You can do this in the 'guided trial-and-error' method that LordStryker showed which is probably quickest for simple reactions, or approach it in a purely mathematical fashion which is the method I will explain. This method works well for arbitrarily difficult reactions.

Your chemical equation contains 3 atomic species: C, H and O. This means that you need 3 equations to balance. First I write the chemical reaction as follows: $$a\;\ce{C12H26}+ b\;\ce{O2}\rightarrow c\;\ce{CO2}+d\;\ce{H2O}$$ Now I will write the 3 equalities for the 3 atomic species that we have: $$12a=c \tag{for C}$$ $$26a=2d \tag{for H}$$ $$2b=2c+d \tag{for O}$$ where the numerical constants in front of $a$, $b$, $c$ and $d$ come from the number of atoms that are in the molecule for which they are included.

As you may have noticed, this system of equations is ill-defined, because we have 4 unknowns ($a$ to $d$) and only 3 equations. The reason is that we can pick any multiple of the equation without it becoming incorrect1, just against convention. This means that we can simply set one of the unknowns to any value. Let's say $a=1$ for now and revisit this choice after solving the equations.

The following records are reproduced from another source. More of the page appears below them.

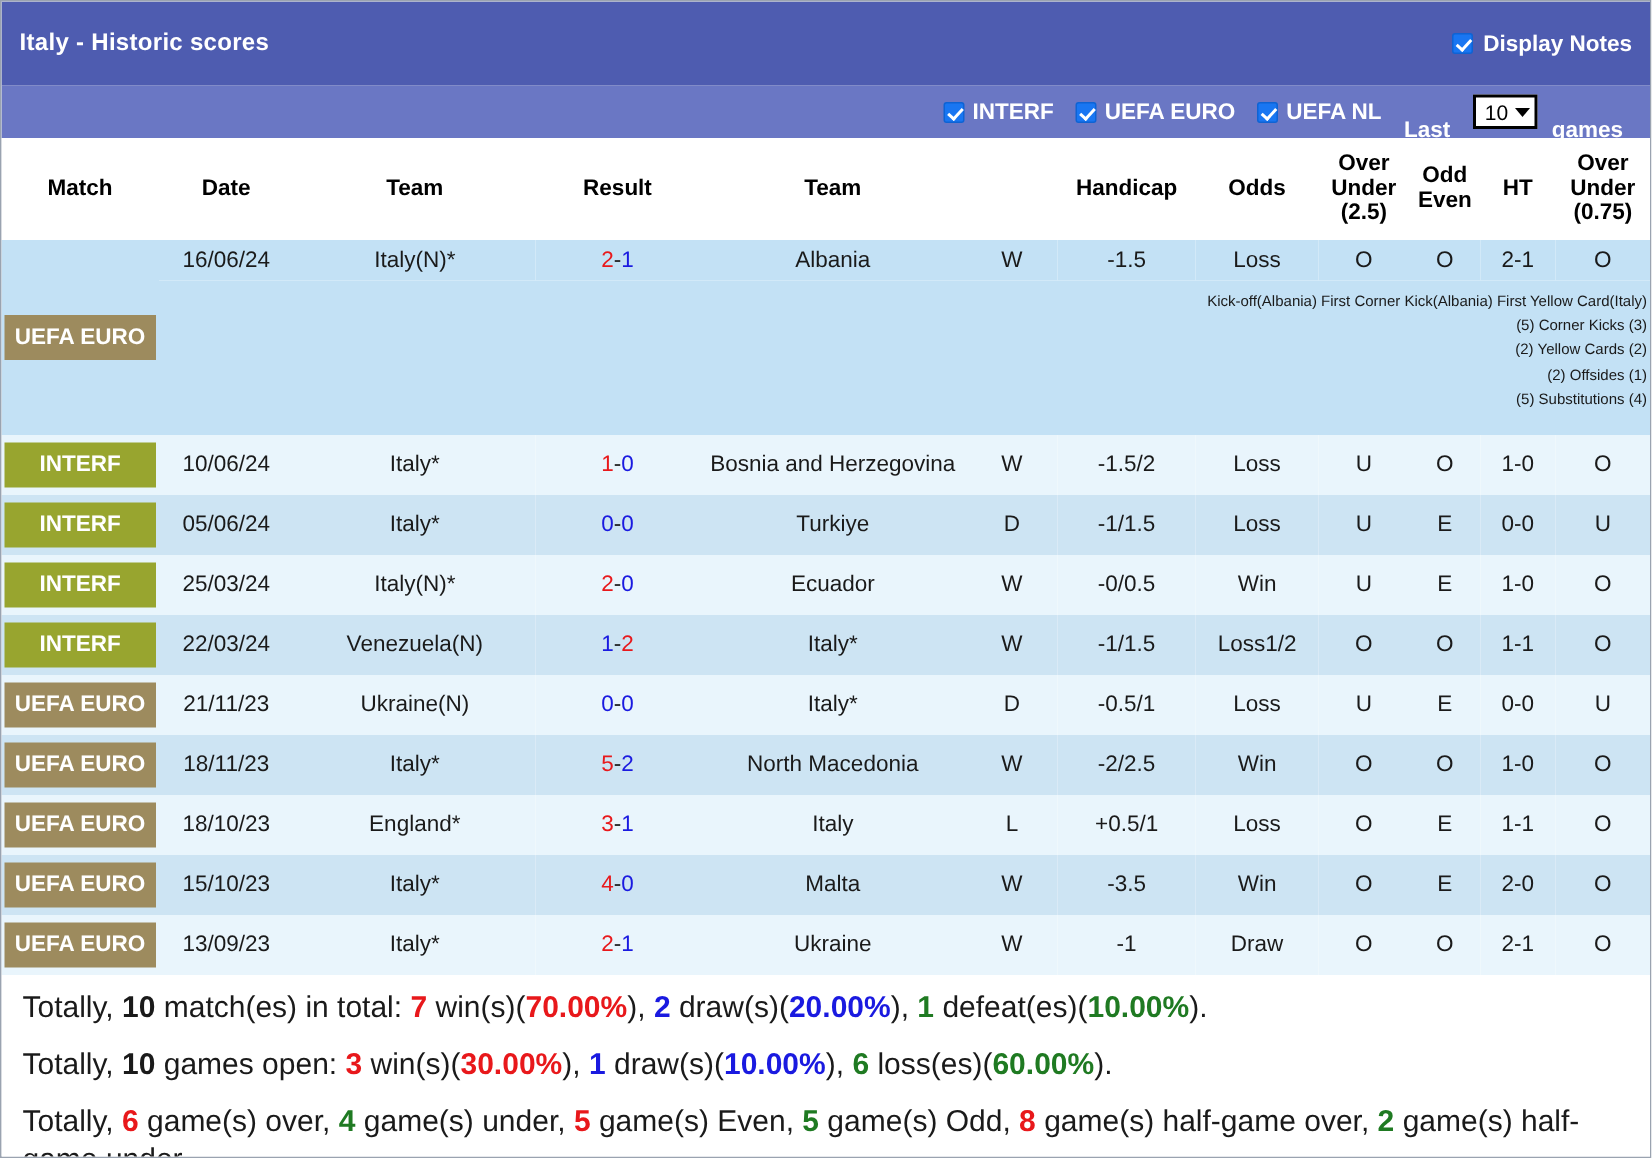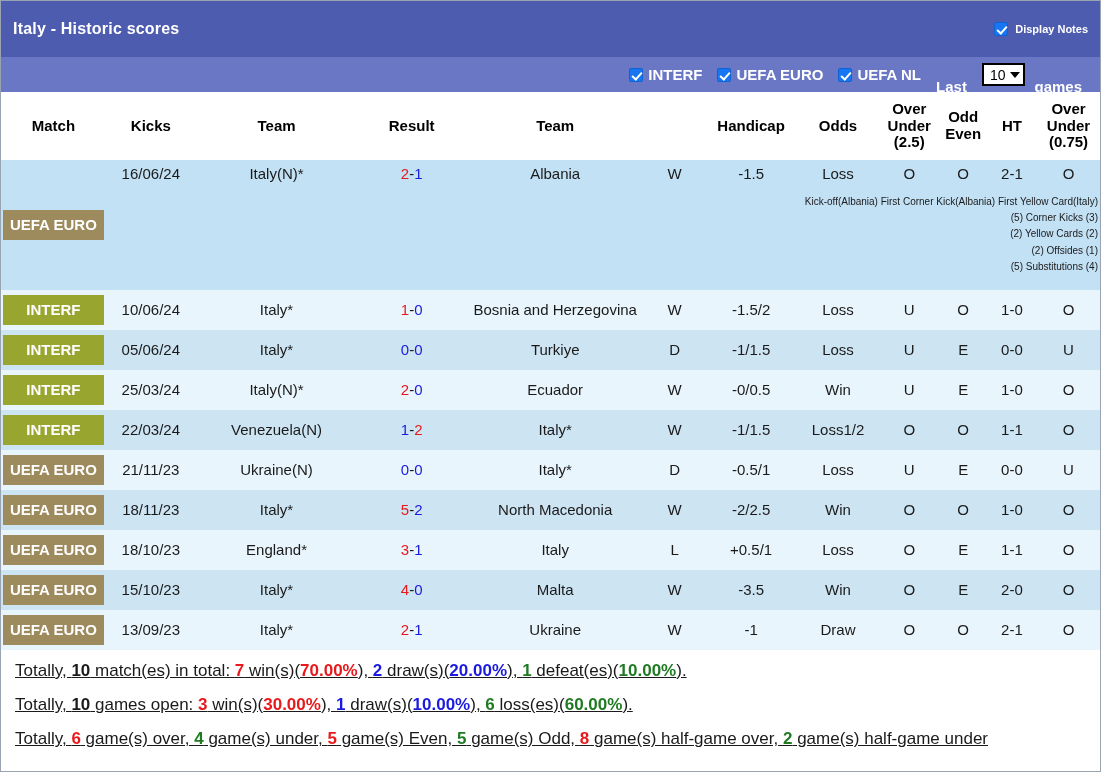--- a/index.html
+++ b/index.html
@@ -33,21 +33,21 @@
     letter-spacing: 0.2px;
   }
   .titlebar .right {
     margin-left: auto;
     display: flex;
     align-items: center;
     gap: 7px;
   }
   .titlebar .right .lbl {
     color: #ffffff;
-    font-size: 11px;
+    font-size: 15px;
     font-weight: bold;
   }
 
   
   .filterbar {
     height: 35px;
     background: #6a77c4;
     display: flex;
     align-items: center;
     justify-content: flex-end;
@@ -166,24 +166,23 @@
   .c-navy  { color: #24246e; }
   .c-black { color: #1a1a1a; }
 
   
   .footer {
     padding: 10px 14px 8px 14px;
     background: #ffffff;
   }
   .footer p {
     margin: 0 0 13px 0;
-    font-size: 17px;
+    font-size: 20px;
     color: #1a1a1a;
     line-height: 1.25;
-    text-decoration: underline;
   }
   .footer p:last-child { margin-bottom: 0; }
   .footer b { font-weight: bold; }
 </style>
 </head>
 <body>
 
 <div id="page">
 
   <div class="titlebar">
@@ -226,21 +225,21 @@
       <col style="width:88px">
         <col style="width:78px">
         <col style="width:58px">
       <col style="width:45px">
         <col style="width:48px">
         <col style="width:60px">
     </colgroup>
     <thead>
       <tr>
         <th>Match</th>
-        <th>Kicks</th>
+        <th>Date</th>
         <th>Team</th>
         <th>Result</th>
         <th>Team</th>
         <th></th>
         <th>Handicap</th>
         <th>Odds</th>
         <th>
           <div>Over</div>
           <div>Under</div>
           <div>(2.5)</div>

With $a=1$ it immediately follows that $c=12$ and $d=13$. From those two it then follows that $b=13.5$. So our balanced reaction becomes2: $$\;\ce{C12H26}+ 13.5\;\ce{O2}\rightarrow 12\;\ce{CO2}+13\;\ce{H2O}$$

In principle this is already correct, but convention is to have only integer numbers in the equation (i.e. no decimal points) therefore we need to revisit our choice of $a=1$ and pick it such that all numbers will become integers. In this case you can easily see that this will happen for $a=2$ which then results in $$2\;\ce{C12H26}+ 27\;\ce{O2}\rightarrow 24\;\ce{CO2}+26\;\ce{H2O}$$

If for some reason it is not easy to see which value for $a$ you would need then you can multiply by a large power of 10 to make all the decimals disappear and then check the greatest common divisor of the 4 numbers and divide by that to obtain the same equation.

1) Compare 10=10 to the multiplied version 30=30, both are correct, but they are just different by a factor 3.

2) I'm not sure whether you are familiar with linear algebra, but if you are you will probably have noticed that the set of equations is a linear set so you could solve it through matrix manipulations which makes this method applicable to arbitrarily complex chemical reactions.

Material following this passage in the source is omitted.